Cisco 7200 VXR with NPE-400 (was RE: The market must be comin g back)

Heath_Dieckert at Dell.com Heath_Dieckert at Dell.com
Wed May 22 14:05:36 UTC 2002


Based on our testing it looks like it all has to do with packet size.  With
small packets the throughput is very low.  With what Cisco calls an
"internet mix" of packet sizes throughput is much better.  When doing max
MTU packets, the throughput is of course the best.  

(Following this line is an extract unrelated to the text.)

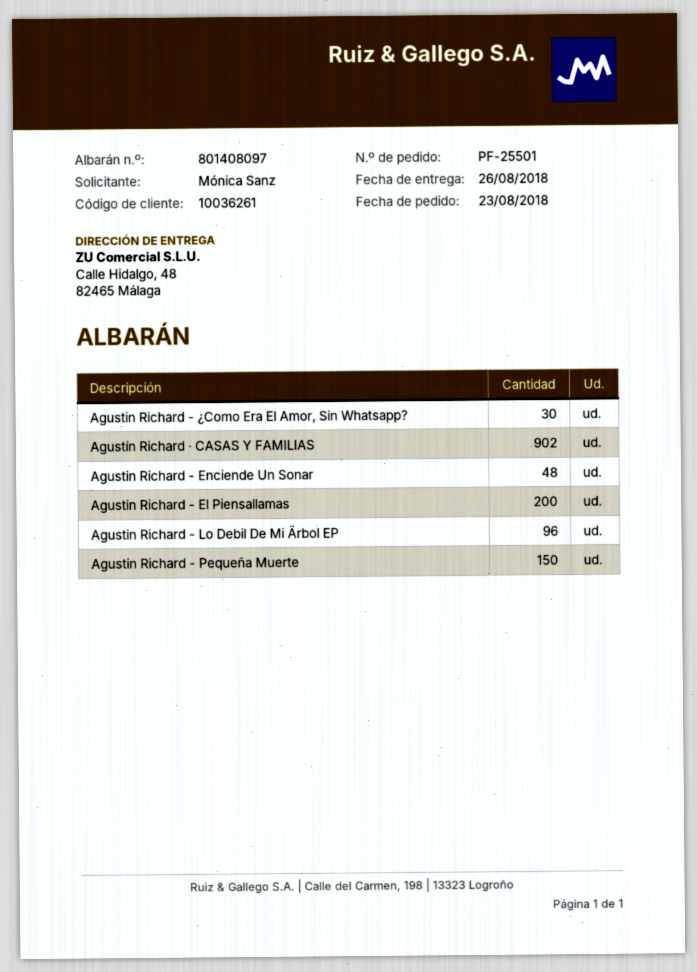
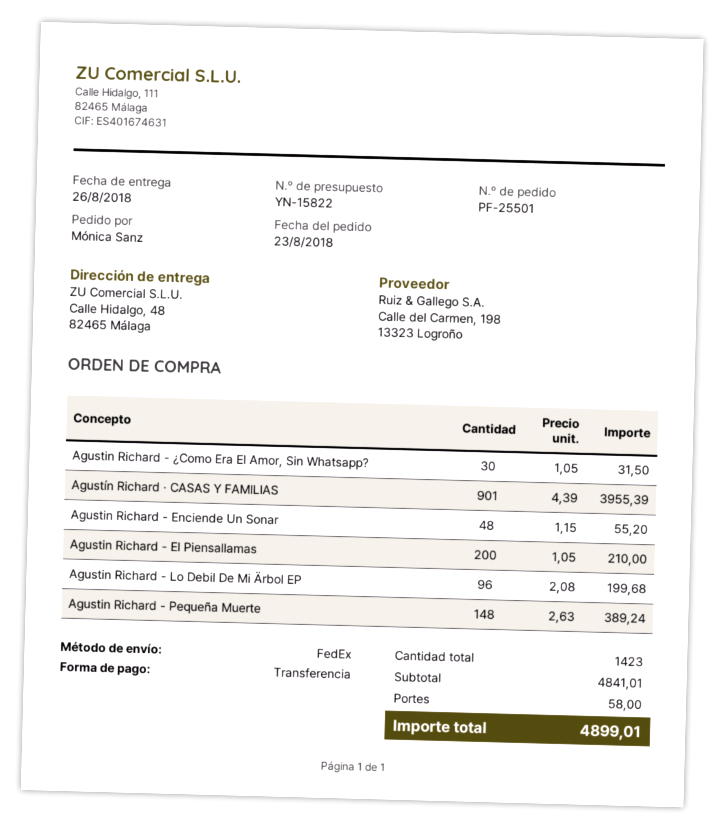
Agustín Richard · CASAS Y FAMILIAS: 902 -> 901
Agustin Richard - Pequeña Muerte: 150 -> 148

Also remember that Cisco as well as most other vendors advertise one way
traffic only.  If you have traffic on the return path, that counts against
their numbers.

So 400000 pps one way is the same to them as 200000 pps both ways.

Interesting thread

Thanks.



-----Original Message-----
From: Gary [mailto:garyb at foundrynet.com]
Sent: Tuesday, May 21, 2002 12:12 AM
To: Adam Rothschild
Cc: nanog at merit.edu
Subject: Cisco 7200 VXR with NPE-400 (was RE: The market must be coming
back)



Adam:

> [...] Sort of like buying a GbE interface for a 7200 (It only get's
> > 10% throughput...  Why waste the money, just buy FE!).
>
> How did the Foundry test lab arrive at those figures, and what
> substances were consumed at the time?

I used a Cisco 7200 VXR with NPE-400.  I used two different 7200's with the
exact same results.  Bidirectional throughput on 1GbE is a fraction above
10%.  Unidirectional is a bit better (23%).  Singl line ACL drops it to 8%
(permit ip any any).  FE performance doesn't start to drop below line rate
until you put more than two in the box.  I have a powerpoint if you'd like
it, but it is not meant to slander Cisco, just to convince my customers NOT
to put GbE in a 7200!  It is not a GbE platform!